Clinically and histologically milder disease with higher serum level of immunosuppressive cytokine interleukin-10 (IL-10) and fecal content of Galectin-3 (Gal-3) was observed in subjects with UC and MetS, compared to subjects suffering from UC only. This was accompanied with predomination of IL-10 over pro-inflammatory cytokines tumor necrosis factor α (TNF-α), interleukin-6 (IL-6), and interleukin-17 (IL-17) in the sera as well as Gal-3 over TNF-α and IL-17 in feces of UC patients with MetS. Further, the patients with both conditions (UC and MetS) had higher percentage of IL-10 producing and Gal-3 expressing innate and acquired immune cells in lamina propria.

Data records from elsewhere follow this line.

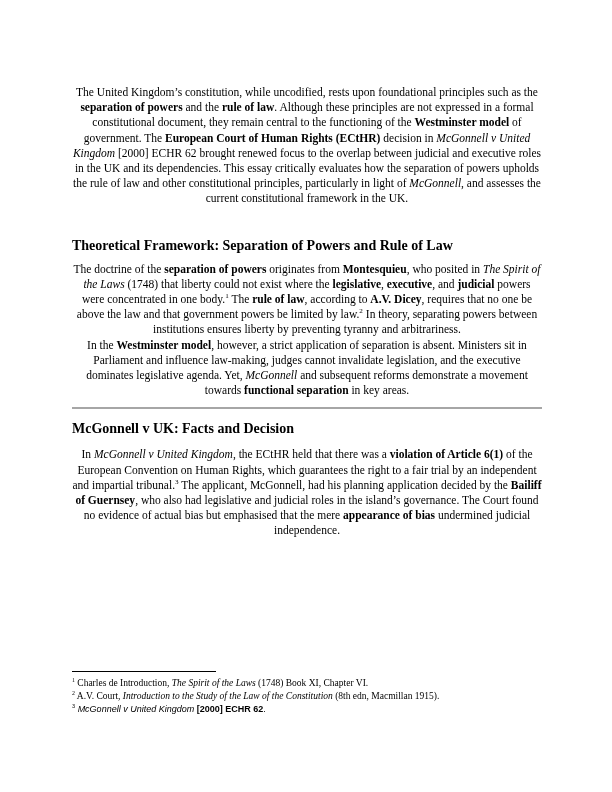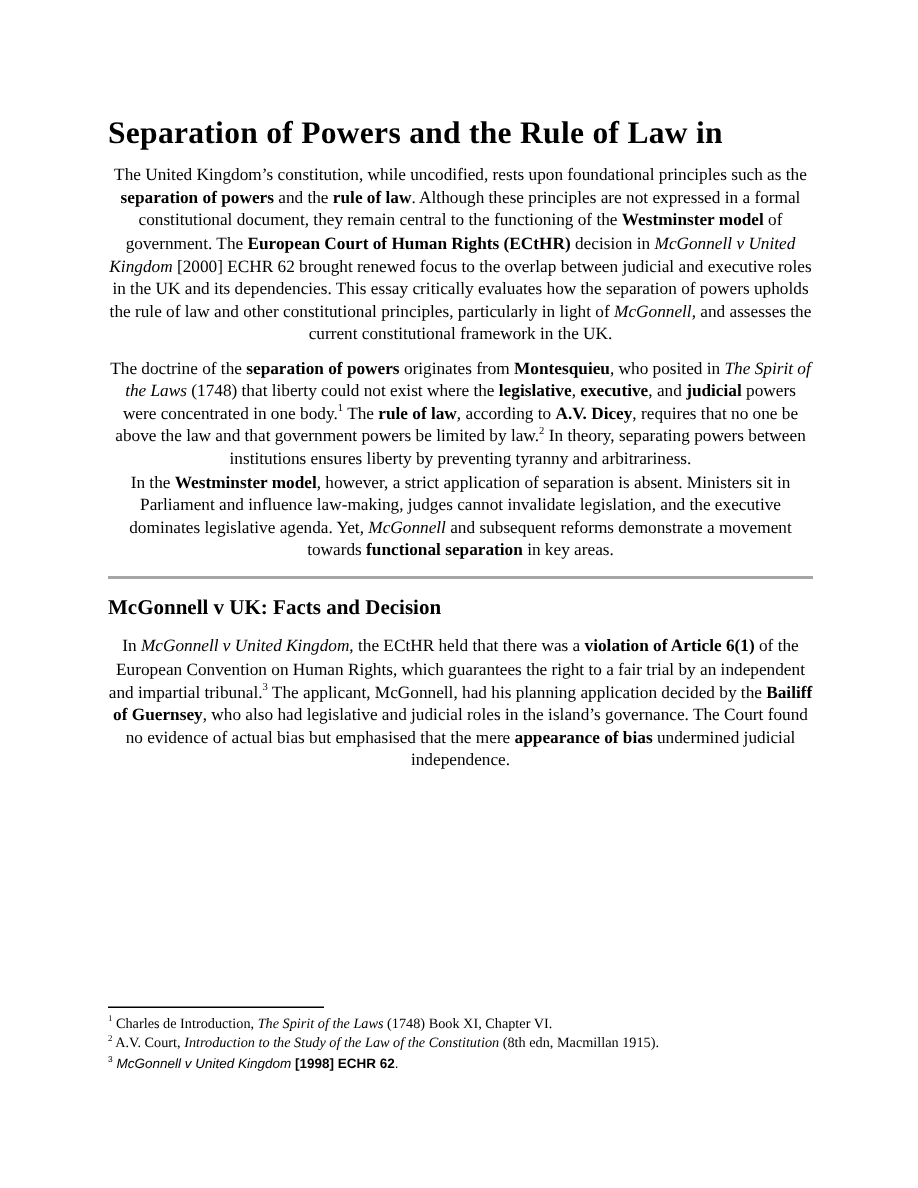"Separation of Powers and the" span.title-line { html: <span>Separation of Powers and the Rule of Law in</span> -> none }
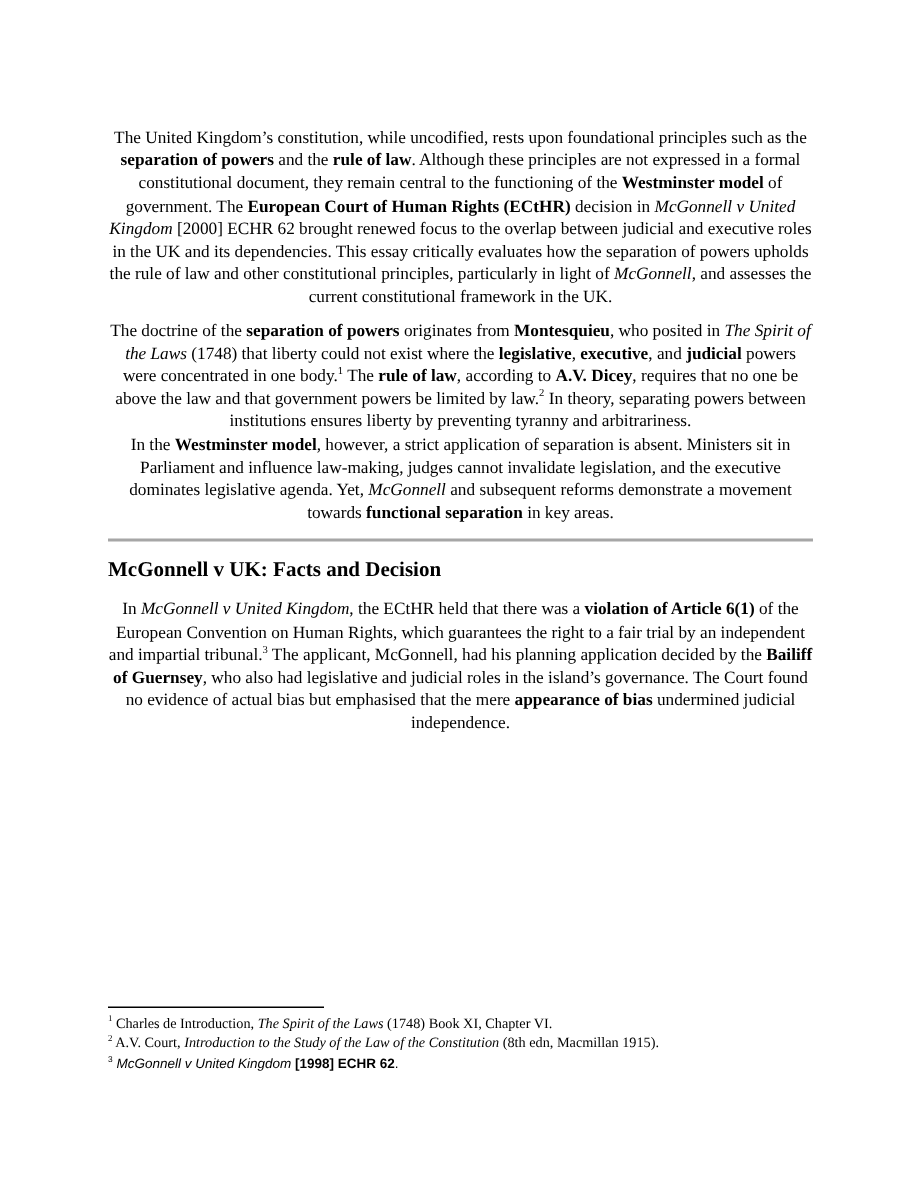"Theoretical Framework: Separation of" h2.h-section { html: none -> <h2>Theoretical Framework: Separation of Powers and Rule of Law</h2> }
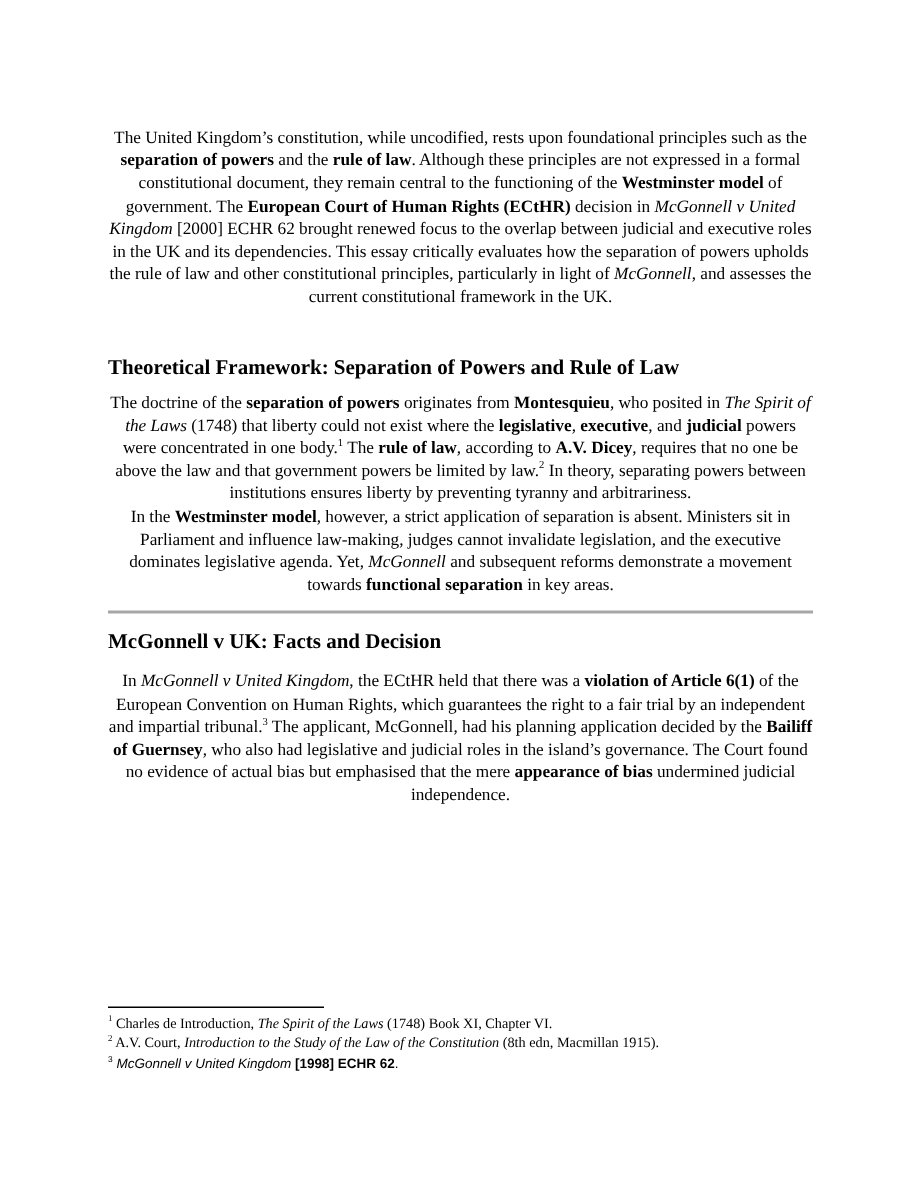"[1998] ECHR 62" span.b { text: 1998 -> 2000 }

Local dominance of Gal-3 and IL-10 over pro-inflammatory mediators in patients with MetS may present a mechanism for limiting the inflammatory process and subsequent tissue damage in UC.
Core tip: Metabolic syndrome (MetS) is among most common ulcerative colitis (UC) comorbidity. Still, there is no data considering whether the comorbidity of UC and MetS affects the pathology of UC. The aim of this study was to investigate the effects of MetS on severity and immunopathology of UC. Our results revealed that patients with MetS have milder form of UC accompanied with higher level of Galectin-3 and interleukin-10 and altered functional phenotype and intracellular content of lymphocytes infiltrating affected tissue.